[Data excerpts]
((

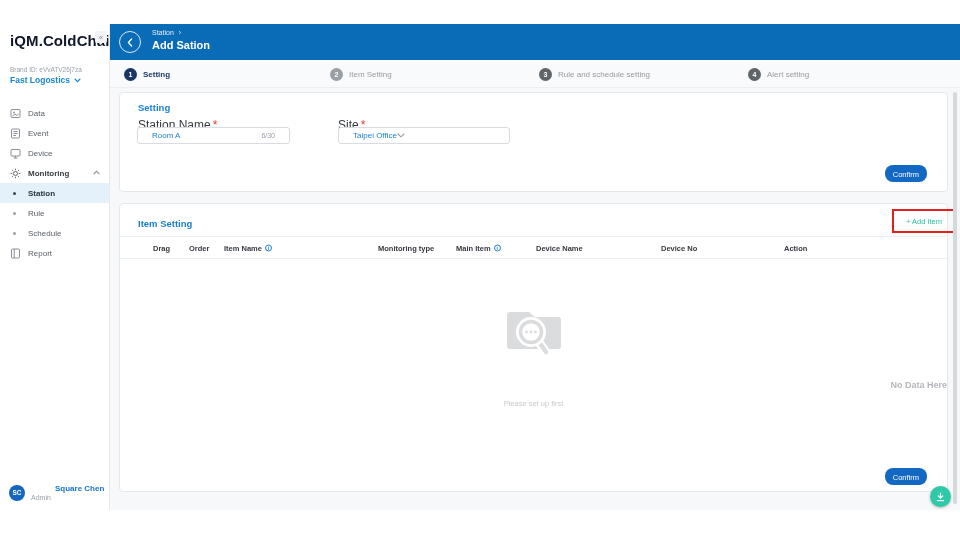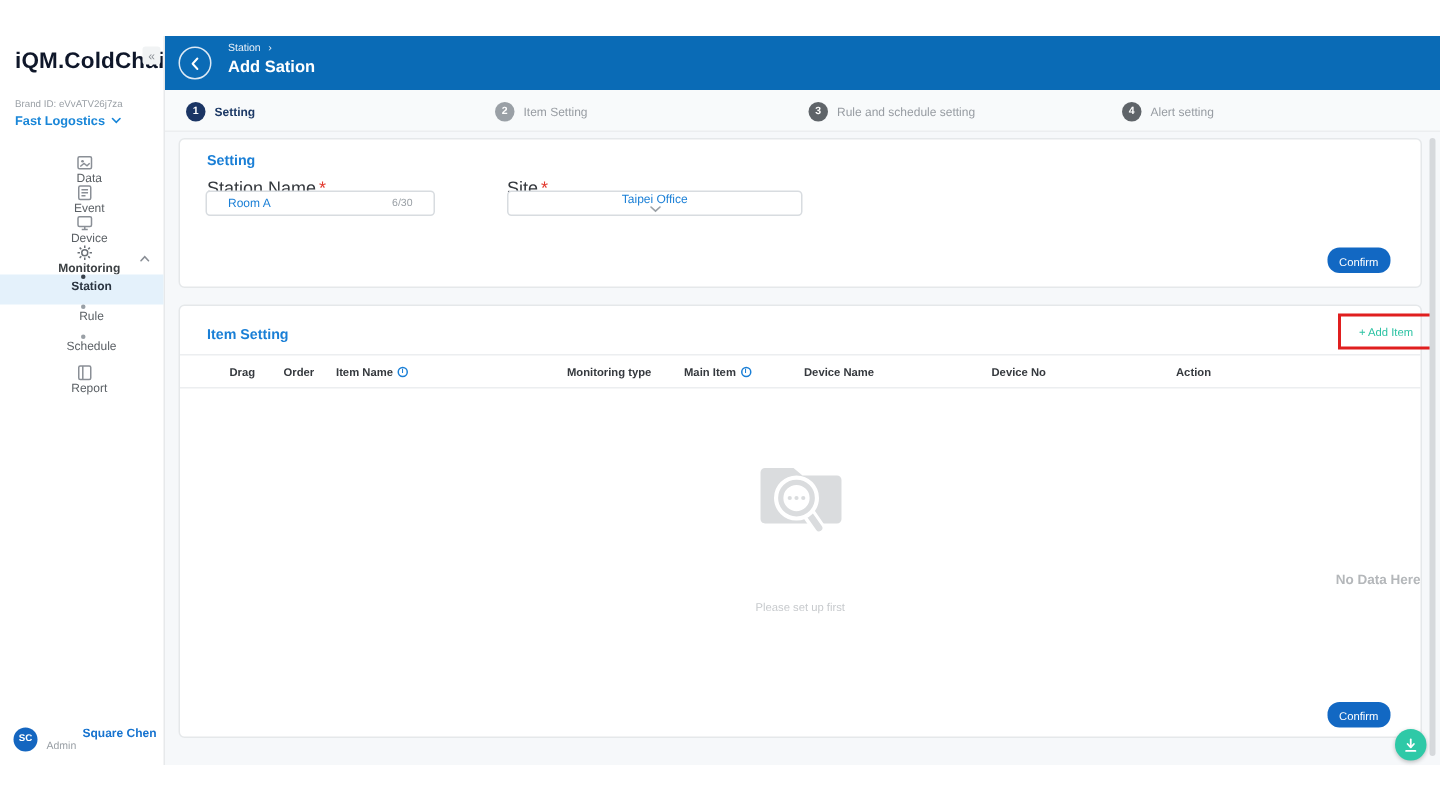--- a/index.html
+++ b/index.html
@@ -20,7 +20,7 @@
     color:#1986d8; display:flex; align-items:center; gap:4px; cursor:pointer; }
   .menu { position:absolute; left:0; top:79px; width:100%; }
   .menu-item { position:relative; height:20px; display:flex; align-items:center;
-    padding-left:10px; cursor:pointer;flex-direction:column; }
+    padding-left:10px; cursor:pointer; }
   .menu-item .mi-icon { width:11px; height:11px; margin-right:7px; flex:0 0 auto; }
   .menu-item .mi-label { font-size:8px; color:#5b6065; }
   .menu-item.parent-open .mi-label { color:#3c4043; font-weight:700; }

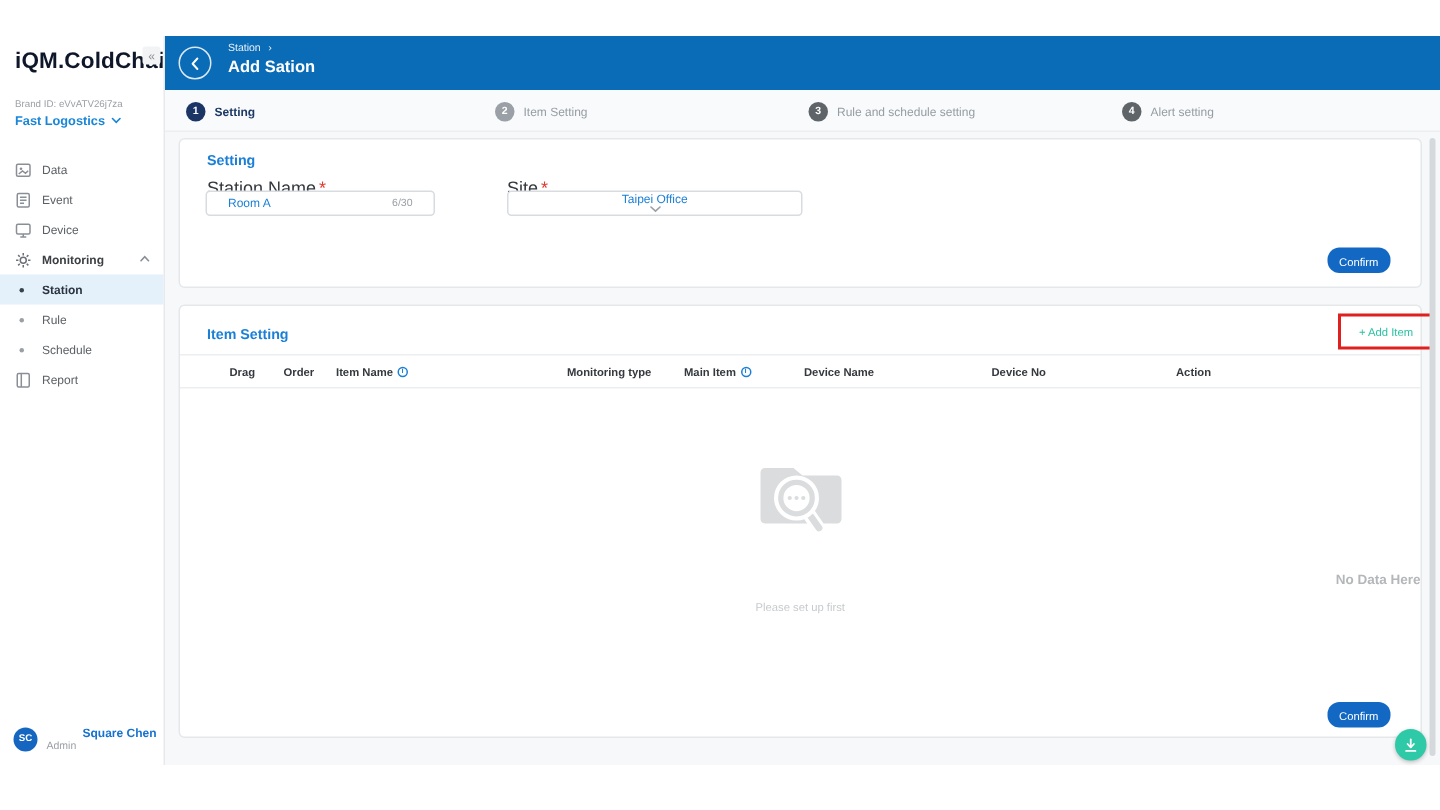--- a/index.html
+++ b/index.html
@@ -76,7 +76,7 @@
   .ti-name input { border:none; outline:none; width:100%; font-size:8px; color:#1a7fd6;
     font-family:"Liberation Sans", sans-serif; background:transparent; }
   .counter { font-size:7px; color:#9aa0a6; flex:0 0 auto; }
-  .select { left:218px; width:197px; cursor:pointer;flex-direction:column; }
+  .select { left:218px; width:172px; cursor:pointer; }
   .select-value { font-size:8px; color:#1a7fd6; }
 
   .btn-confirm { position:absolute; right:20px; height:17px; padding:5px 8px; background:#1268c3;

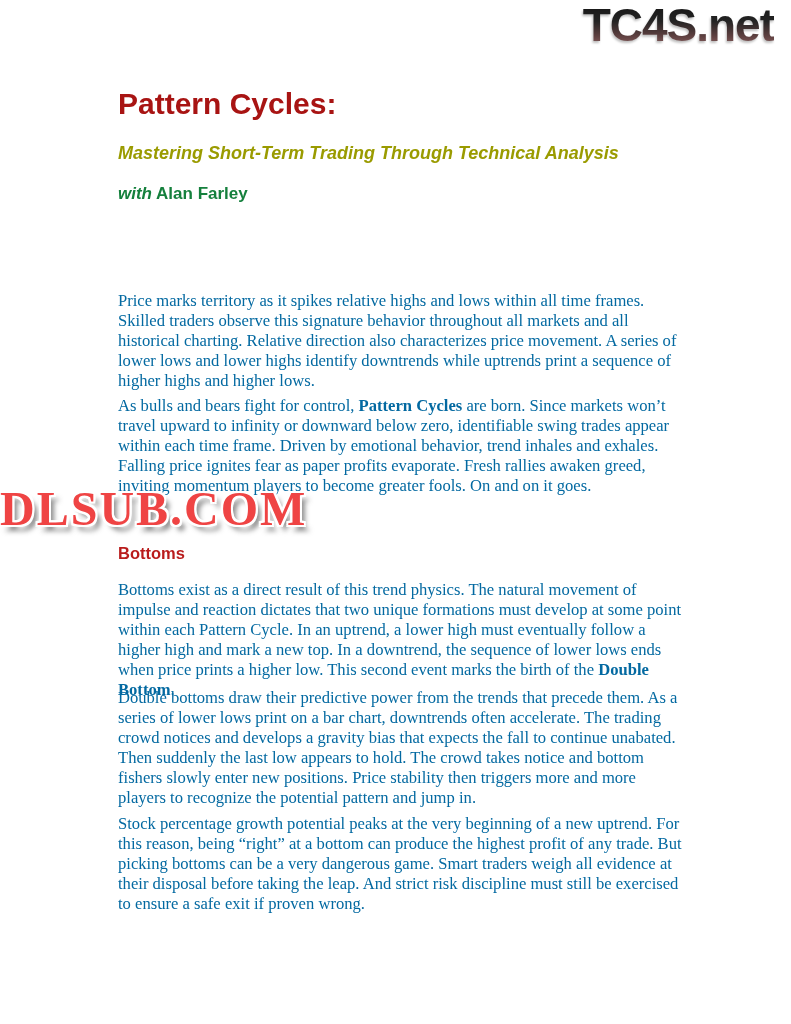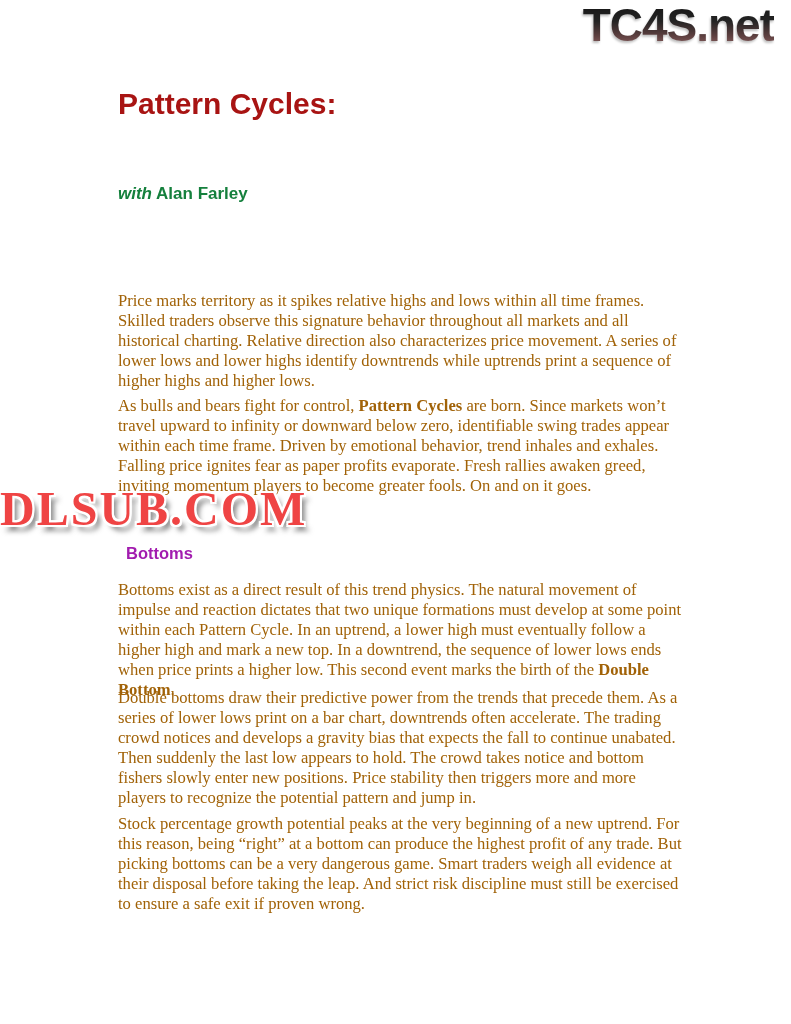--- a/index.html
+++ b/index.html
@@ -105,6 +105,7 @@
 
   <h1 class="title">Pattern Cycles:</h1>
 
+  <h2 class="subtitle">Mastering Short-Term Trading Through Technical Analysis</h2>
 
   <div class="byline"><span class="with">with</span> <span>Alan Farley</span></div>
 

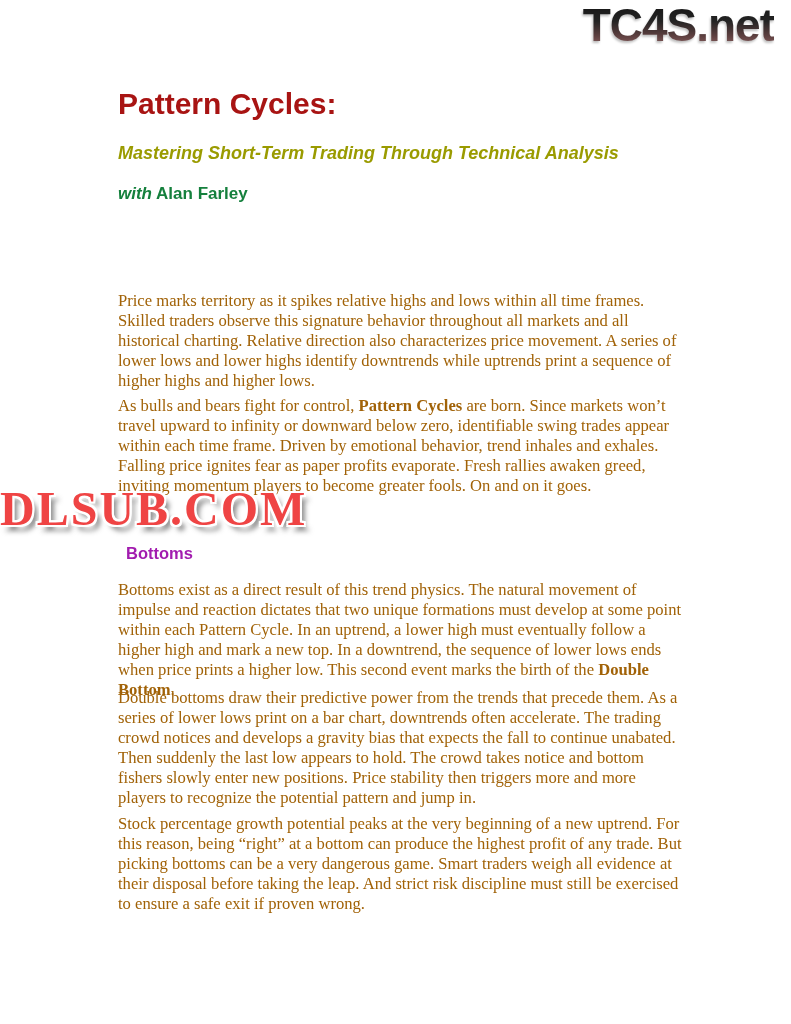--- a/index.html
+++ b/index.html
@@ -58,7 +58,7 @@
     position:absolute;left:118px;width:568px;margin:0;
     font-family:"Liberation Serif",serif;
     font-size:16.6px;line-height:20px;
-    color:#a16207;
+    color:#0369a1;
     text-align:left;
   }
   .bi{font-weight:bold;}

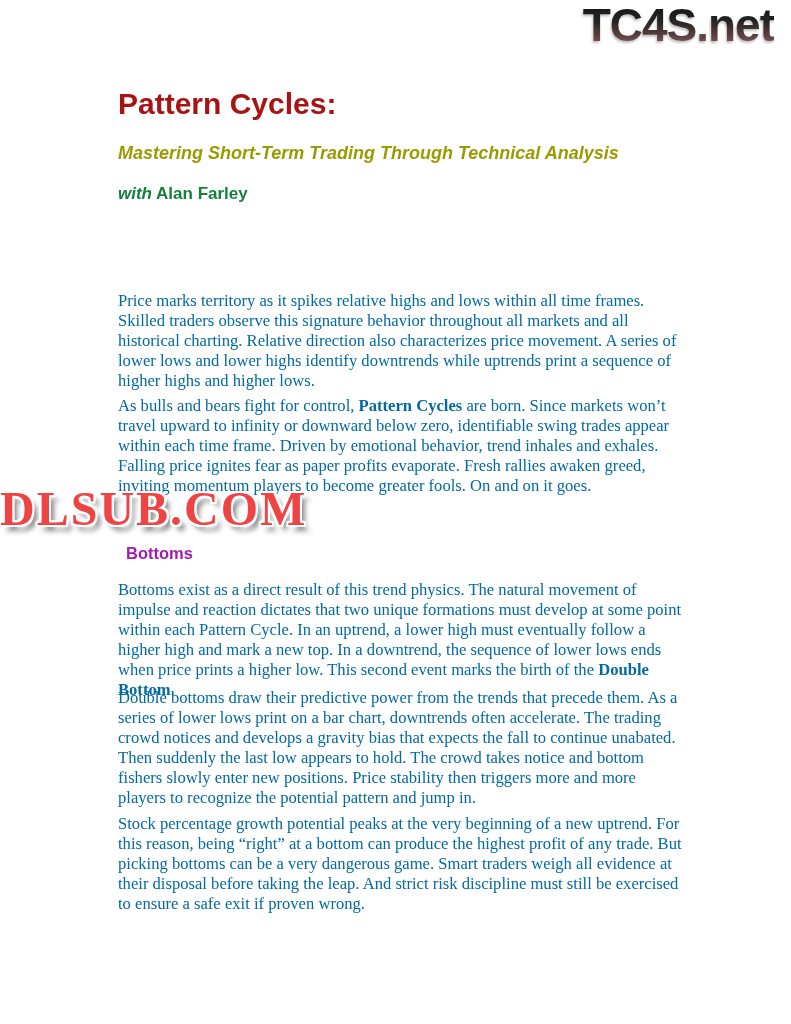--- a/index.html
+++ b/index.html
@@ -63,10 +63,10 @@
   }
   .bi{font-weight:bold;}
   .heading{
-    position:absolute;top:544px;left:126px;margin:0;
+    position:absolute;top:544px;left:118px;margin:0;
     font-family:"Liberation Sans",sans-serif;
     font-weight:bold;font-size:16.5px;line-height:1.1;
-    color:#a21caf;
+    color:#b91c1c;
   }
   
   .dlsub{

))

**PROBLEM DESCRIPTION:** Without the pictures, restate each entry exactly.

**REPLY TO THE TASK:**
--- a/index.html
+++ b/index.html
@@ -20,7 +20,7 @@
     color:#1986d8; display:flex; align-items:center; gap:4px; cursor:pointer; }
   .menu { position:absolute; left:0; top:79px; width:100%; }
   .menu-item { position:relative; height:20px; display:flex; align-items:center;
-    padding-left:10px; cursor:pointer;flex-direction:column; }
+    padding-left:10px; cursor:pointer; }
   .menu-item .mi-icon { width:11px; height:11px; margin-right:7px; flex:0 0 auto; }
   .menu-item .mi-label { font-size:8px; color:#5b6065; }
   .menu-item.parent-open .mi-label { color:#3c4043; font-weight:700; }

--- a/index.html
+++ b/index.html
@@ -76,7 +76,7 @@
   .ti-name input { border:none; outline:none; width:100%; font-size:8px; color:#1a7fd6;
     font-family:"Liberation Sans", sans-serif; background:transparent; }
   .counter { font-size:7px; color:#9aa0a6; flex:0 0 auto; }
-  .select { left:218px; width:197px; cursor:pointer;flex-direction:column; }
+  .select { left:218px; width:172px; cursor:pointer; }
   .select-value { font-size:8px; color:#1a7fd6; }
 
   .btn-confirm { position:absolute; right:20px; height:17px; padding:5px 8px; background:#1268c3;

--- a/index.html
+++ b/index.html
@@ -105,6 +105,7 @@
 
   <h1 class="title">Pattern Cycles:</h1>
 
+  <h2 class="subtitle">Mastering Short-Term Trading Through Technical Analysis</h2>
 
   <div class="byline"><span class="with">with</span> <span>Alan Farley</span></div>
 

--- a/index.html
+++ b/index.html
@@ -58,7 +58,7 @@
     position:absolute;left:118px;width:568px;margin:0;
     font-family:"Liberation Serif",serif;
     font-size:16.6px;line-height:20px;
-    color:#a16207;
+    color:#0369a1;
     text-align:left;
   }
   .bi{font-weight:bold;}

--- a/index.html
+++ b/index.html
@@ -63,10 +63,10 @@
   }
   .bi{font-weight:bold;}
   .heading{
-    position:absolute;top:544px;left:126px;margin:0;
+    position:absolute;top:544px;left:118px;margin:0;
     font-family:"Liberation Sans",sans-serif;
     font-weight:bold;font-size:16.5px;line-height:1.1;
-    color:#a21caf;
+    color:#b91c1c;
   }
   
   .dlsub{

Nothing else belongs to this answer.